本連載では設備保全業務のデジタル化が生む効用と、現場で直面しがちな課題などを基礎から分かりやすく解説していきます。今回は、いまだに紙やExcelによる管理が行われている構造を深掘りし、それらを解消するための具体的なステップを紹介します。
第2回の記事「詳しい先輩はいなくなる デジタル技術伝承に向けたアプローチとは」では、技術伝承のためのデジタル化を下記の通り整理しました。
また、第1回の記事「設備保全DXの“タイムリミット”が迫る 今こそ業務デジタル化推進を」の中で、現場業務の情報管理手法についても少し触れており、従来の紙やExcelのみでの管理が、今なお根強く利用されている現状が明らかになっています。これほど多くの企業で紙やExcelが使われ続ける背景には、いくつかの理由が考えられます。

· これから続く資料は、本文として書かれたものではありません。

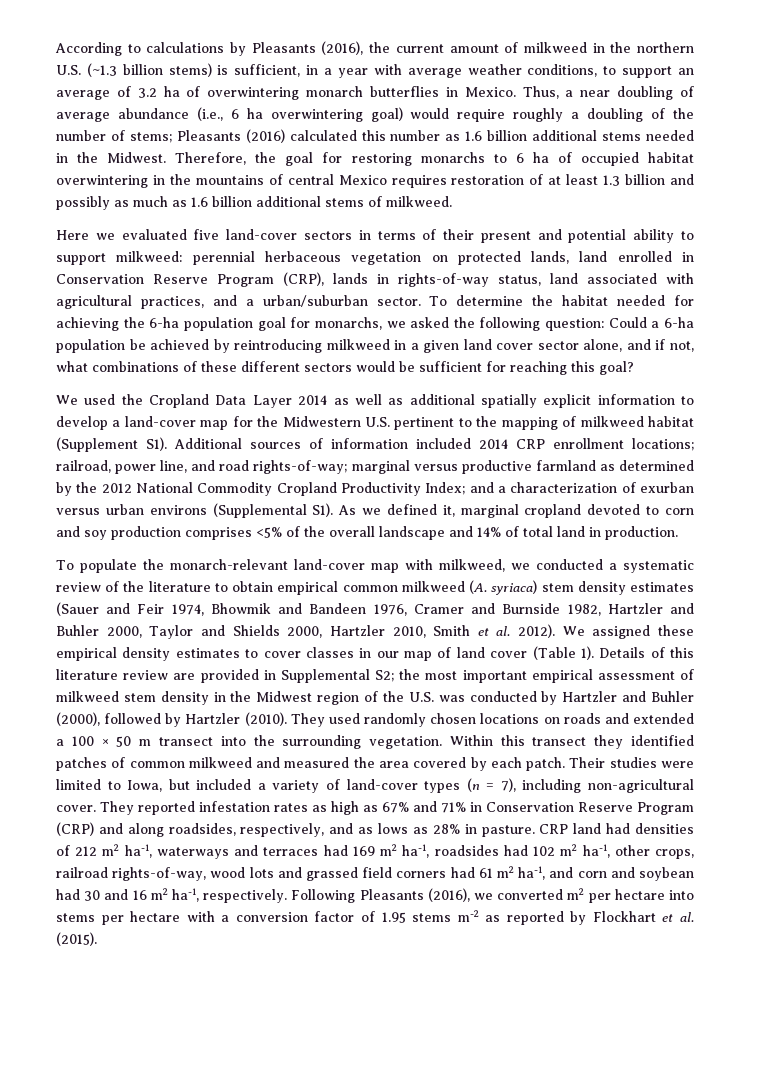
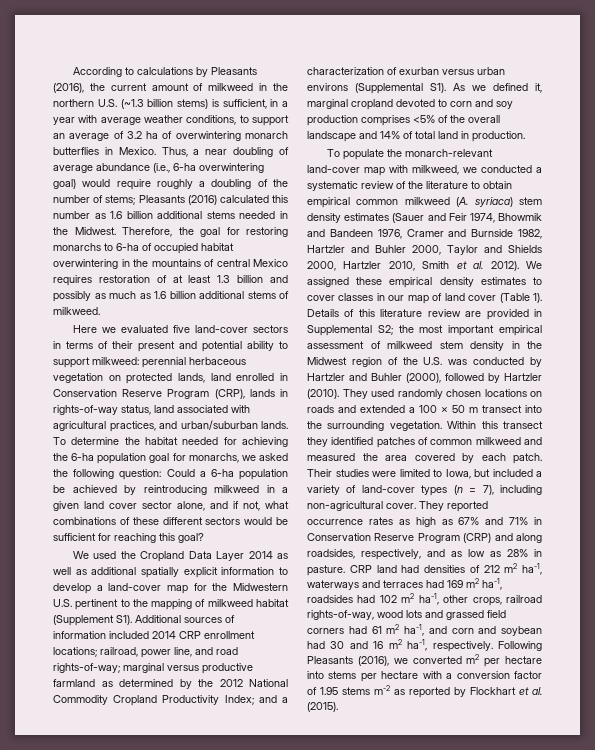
- Thus, a near doubling of average abundance (i.e., 6 ha overwintering goal) would require roughly a doubling of the number of stems; Pleasants (2016) calculated this number as 1.6 billion additional stems needed in the Midwest.
+ Thus, a near doubling of average abundance (i.e., 6-ha overwintering goal) would require roughly a doubling of the number of stems; Pleasants (2016) calculated this number as 1.6 billion additional stems needed in the Midwest.
- Therefore, the goal for restoring monarchs to 6 ha of occupied habitat overwintering in the mountains of central Mexico requires restoration of at least 1.3 billion and possibly as much as 1.6 billion additional stems of milkweed.
+ Therefore, the goal for restoring monarchs to 6-ha of occupied habitat overwintering in the mountains of central Mexico requires restoration of at least 1.3 billion and possibly as much as 1.6 billion additional stems of milkweed.
- Here we evaluated five land-cover sectors in terms of their present and potential ability to support milkweed: perennial herbaceous vegetation on protected lands, land enrolled in Conservation Reserve Program (CRP), lands in rights-of-way status, land associated with agricultural practices, and a urban/suburban sector.
+ Here we evaluated five land-cover sectors in terms of their present and potential ability to support milkweed: perennial herbaceous vegetation on protected lands, land enrolled in Conservation Reserve Program (CRP), lands in rights-of-way status, land associated with agricultural practices, and urban/suburban lands.
- They reported infestation rates as high as 67% and 71% in Conservation Reserve Program (CRP) and along roadsides, respectively, and as lows as 28% in pasture.
+ They reported occurrence rates as high as 67% and 71% in Conservation Reserve Program (CRP) and along roadsides, respectively, and as low as 28% in pasture.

・長年にわたる業務プロセスのルールや、従業員の習熟度が影響しているため、新たなやり方への変化に対する心理的な抵抗がある
・初期投資やシステム導入に伴うコストおよびITリテラシーの不足が中小企業を中心に影響し、従来のツールに固執する傾向が見られる
・紙やExcelはすぐに記録する媒体として手軽であり、エビデンスとしての信頼性があると捉える声も根強い
設備情報の記録と保管の手段について、もう少し深掘りしてみます。企業規模別に集計結果を分けたものが下記のグラフです。企業規模によって、デジタル化の進捗やデジタルツールの導入状況に差異があります。
大企業では、専門の予算/IT人材/DX推進部門を有していることが多いため、デジタルツールの導入率は中小企業と比べると高い傾向があります。一部の企業では最新のクラウドサービスやIoT(モノのインターネット)、AI(人工知能)を利用した業務改革が進んでいる事例も見受けられます。しかし製造業における大企業でさえも、その3分の2はいまだに紙やExcelでの管理をしているという事実が確認できます。
中小企業は大企業と比較して経営資源が限られるため、ITツールの導入は「必要性は感じているが、実際の投資や運用が難しい」という現状が見られます。現場の従業員は日々の業務で忙殺されており、従来使用してきた紙やExcelに頼る傾向が強いと解釈できます。
今日では、経営戦略やIR方針において、DX(デジタルトランスフォーメーション)の取り組みを宣言する企業も散見されます。しかし、本当にDXに取り組むことができているのでしょうか。弊社の独自調査によると、DXの取り組みも少なく、成果も限定的である、と言わざるを得ない状況が見られます。
このグラフの「取り組んでいる」と回答した23.4%のうち、「一定の成果が出ている」と認識している回答者はさらに少なくなります。取り組んではいるがまだ成果が出ていない企業、取り組むために検討を続けている企業、計画をしたが見送った企業など、その実態は企業によってさまざまです。
少なくとも、何としてでもDXを完遂し、成功させるんだという強い意思を持つ企業は、まだ少ないと言わざるを得ません。そして、一元管理の難しい紙やExcelでの記録が多数を占めており、いざ取り組みを始めようとしても、基礎環境の構築から着手しなければならないように見受けられます。
経済産業省が公開した「2025年の崖」に向けた対策のうち、廃棄すべき情報資産を決定し、廃棄することが重要であるとの指摘があります。しかし、実際の現場ではそれを簡単に受け入れることができず、従来のやり方を続けざるを得ないことがよくあります。
例えば、過去の記録が膨大すぎて、どこからどこまでをデータ化する必要があるのか、そのデータ構造をどのように設計したら良いのか、どんどん忙しくなっている現行業務のどこで時間を捻出できるのか、などです。
製造業の企業と設備管理や設備保全に関して商談をすると、その過去の膨大な記録の山に圧倒されることがたくさんあります。さらには大量の段ボールの山、読めない文字、シンプルすぎて意図が理解できない記録が入り交じることで事態をさらに複雑にしてしまっています。
その結果、DXへの理解と危機感を持つ貴重な人材がいても、実行に移すことができない状況もよく見られます。データの構造設計、過去の膨大な記録のデータ化、新たな業務プロセスのマニュアル作成と現場作業員への導入展開などを考えると、推進者一人の空き時間ではとても実現できません。
「もう少し時間に余裕ができたら検討します」と先送りにしつつも、管理する設備の数は増え続ける一方で、人手は減り続け、さらに余裕がなくなっていきます。